■ Was man bei Scharping kritisieren kann – und was nicht
: Die unsichere Trompete

Das Superwahljahr hält sich mit erfrischenden, klärenden Kontroversen außerordentlich zurück. Die beiden großen Blöcke, Union und SPD, umschleichen sich vorsichtig, und fast mühselig rufen wir uns gelegentlich ins Gedächtnis, daß am 16. Oktober 1994 wahrscheinlich, möglicherweise oder auch nicht das Ende der Ära Kohl ansteht. Doch der angeschlagene Kanzler, der den Jüngeren aus purer Gewöhnung fast wie der König von Deutschland erscheint, hat vielleicht nicht unrecht, wenn er auf seine bewährte Endspurtstärke setzt. Der steile Aufstieg seines Herausforderers wird neuerdings von allerlei Widrigkeiten gebremst. Für Helmut Kohl hingegen läuft es wie am Schnürchen: am Horizont der wirtschaftliche Silberstreifen, im Nahbereich der Sieg des eigenen Bundespräsidentenkandidaten, gebucht die Koalitionsaussage der FDP. Wenn die alte Koalition fest zueinander steht, sitzt die SPD zwangsläufig im rot-grünen Lager – eine Traumkonfrontation für die letzte Wahlkampfphase.

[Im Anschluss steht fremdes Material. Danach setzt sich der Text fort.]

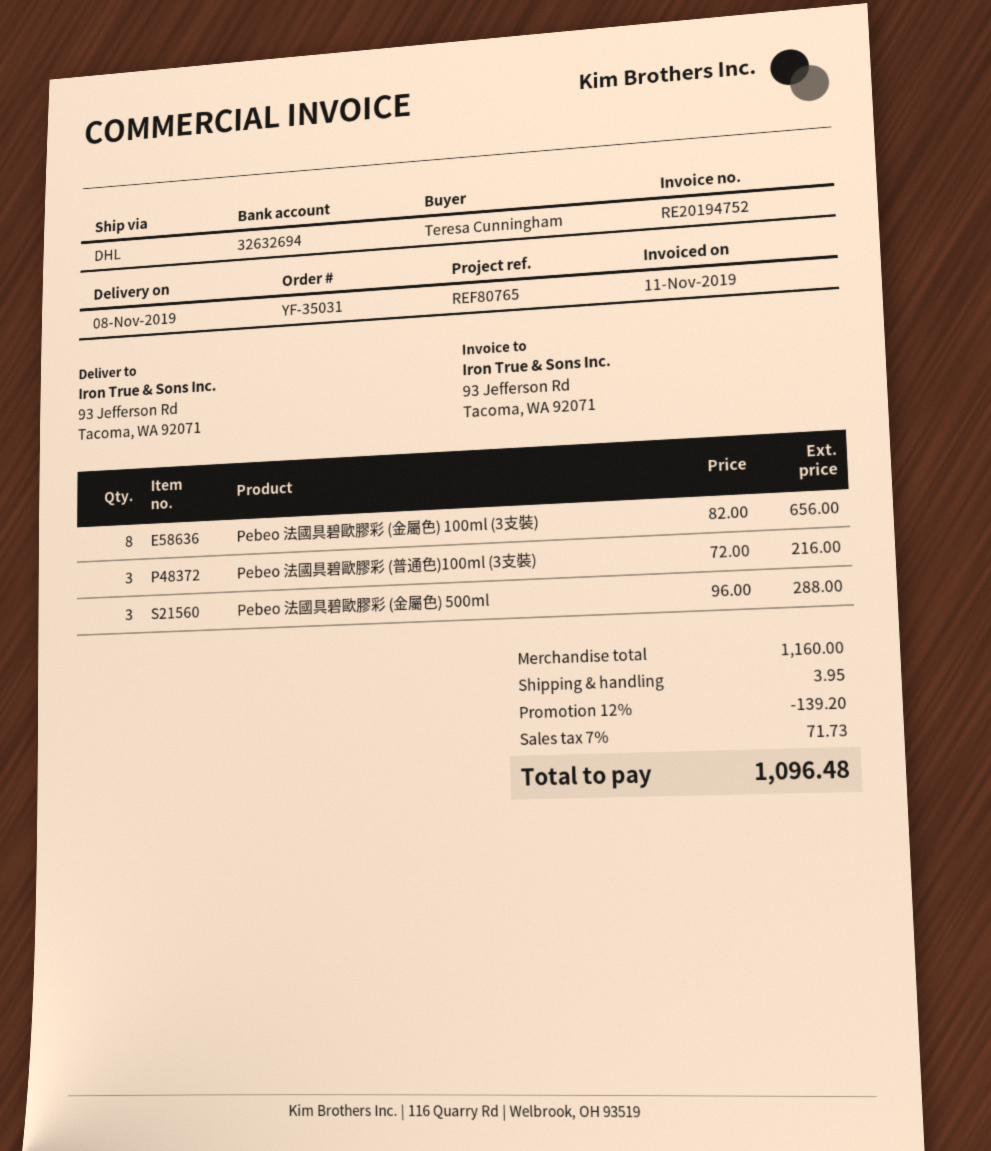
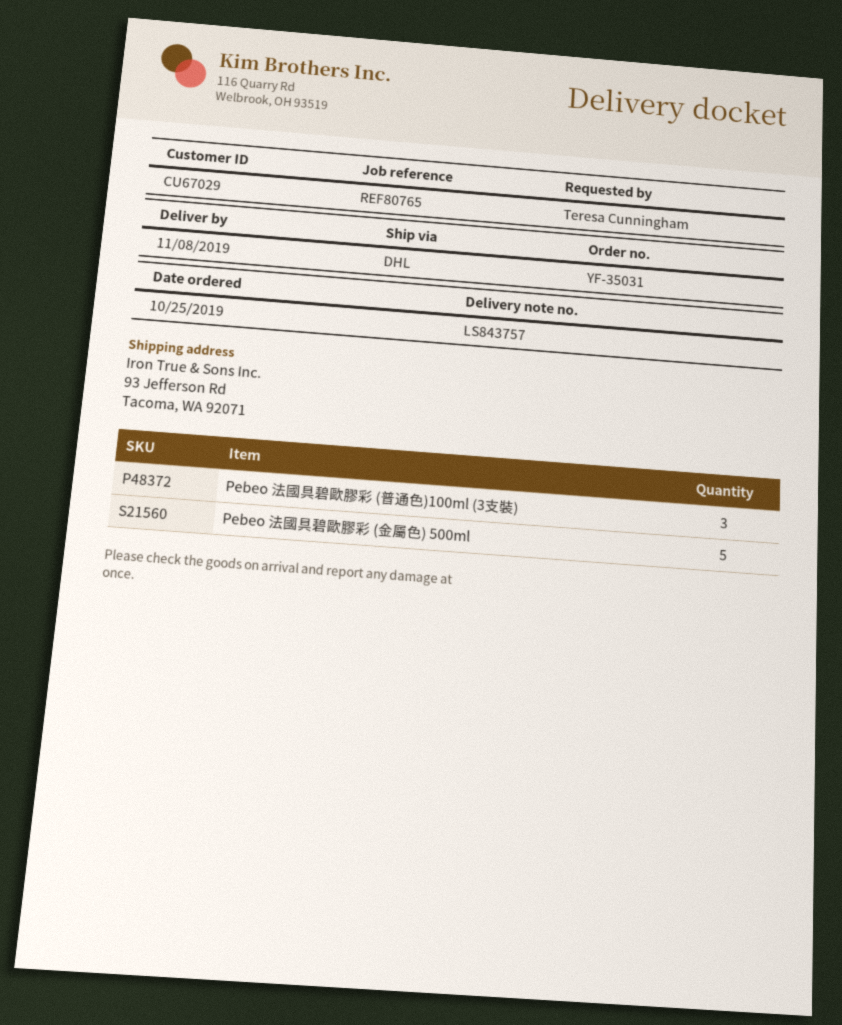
Pebeo 法國具碧歐膠彩 (金屬色) 100ml (3支裝): 8 -> none
Pebeo 法國具碧歐膠彩 (金屬色) 500ml: 3 -> 5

Für den Kanzler, nicht für die SPD. Ihr Vorsitzender rudert stur und schrecklich unbeeindruckt von atmosphärischen Verlusten am Rande in seine Richtung: ohne die SPD soll keine Regierungsbildung möglich sein und je mehr Verhandlungspartner für eine Koalition, desto besser. Die Botschaft lautet: Arbeitsplätze, Modernisierung, Sicherheit. Super in diesem Wahljahr ist immerhin das Tempo, mit dem Rudolf Scharping die SPD auf seinen Kurs einschwören konnte. Verblüffende Einzelheiten pflastern seinen Weg: Der mit rot-grüner Perspektive für Bonn angetretene Ex-Konkurrent um den Parteivorsitz, Gerhard Schröder, hat das Tempolimit unaufgefordert als erster gekillt und zudem noch gründlicher, als das SPD-Regierungsprogramm vorsieht. Im Kampf um mehr Ökologie gescheitert, tritt der Parteilinke Christoph Zöpel die Flucht nach hinten an, und ausgerechnet Schröder kommentiert bei dieser Gelegenheit, daß die SPD, Gott sei Dank, mit Scharping inzwischen wieder Führung habe. Oskar Lafontaine, Kronzeuge für den ökologischen Wandel der SPD, reklamiert, daß die SPD auch unter Scharping für eine ökologische Reformorientierung einstehe.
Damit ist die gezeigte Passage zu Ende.